Every entry must be printed again exactly, with nothing left out.

==============================

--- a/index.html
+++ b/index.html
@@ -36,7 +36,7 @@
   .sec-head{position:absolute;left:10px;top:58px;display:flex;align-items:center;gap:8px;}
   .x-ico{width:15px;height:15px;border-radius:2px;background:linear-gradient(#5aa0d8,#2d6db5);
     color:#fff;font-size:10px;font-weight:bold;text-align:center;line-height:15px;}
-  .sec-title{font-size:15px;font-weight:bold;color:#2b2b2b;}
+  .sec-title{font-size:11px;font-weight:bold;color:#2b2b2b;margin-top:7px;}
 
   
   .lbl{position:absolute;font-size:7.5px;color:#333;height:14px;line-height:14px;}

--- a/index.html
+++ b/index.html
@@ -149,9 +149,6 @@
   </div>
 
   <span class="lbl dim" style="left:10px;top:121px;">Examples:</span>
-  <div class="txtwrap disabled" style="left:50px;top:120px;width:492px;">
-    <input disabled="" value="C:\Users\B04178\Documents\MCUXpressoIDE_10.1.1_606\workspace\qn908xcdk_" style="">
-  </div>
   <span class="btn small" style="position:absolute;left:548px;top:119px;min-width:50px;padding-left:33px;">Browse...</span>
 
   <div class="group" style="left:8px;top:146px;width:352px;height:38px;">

==============================

▶ [REPLY]
--- a/index.html
+++ b/index.html
@@ -36,7 +36,7 @@
   .sec-head{position:absolute;left:10px;top:58px;display:flex;align-items:center;gap:8px;}
   .x-ico{width:15px;height:15px;border-radius:2px;background:linear-gradient(#5aa0d8,#2d6db5);
     color:#fff;font-size:10px;font-weight:bold;text-align:center;line-height:15px;}
-  .sec-title{font-size:15px;font-weight:bold;color:#2b2b2b;}
+  .sec-title{font-size:11px;font-weight:bold;color:#2b2b2b;margin-top:7px;}
 
   
   .lbl{position:absolute;font-size:7.5px;color:#333;height:14px;line-height:14px;}

--- a/index.html
+++ b/index.html
@@ -149,9 +149,6 @@
   </div>
 
   <span class="lbl dim" style="left:10px;top:121px;">Examples:</span>
-  <div class="txtwrap disabled" style="left:50px;top:120px;width:492px;">
-    <input disabled="" value="C:\Users\B04178\Documents\MCUXpressoIDE_10.1.1_606\workspace\qn908xcdk_" style="">
-  </div>
   <span class="btn small" style="position:absolute;left:548px;top:119px;min-width:50px;padding-left:33px;">Browse...</span>
 
   <div class="group" style="left:8px;top:146px;width:352px;height:38px;">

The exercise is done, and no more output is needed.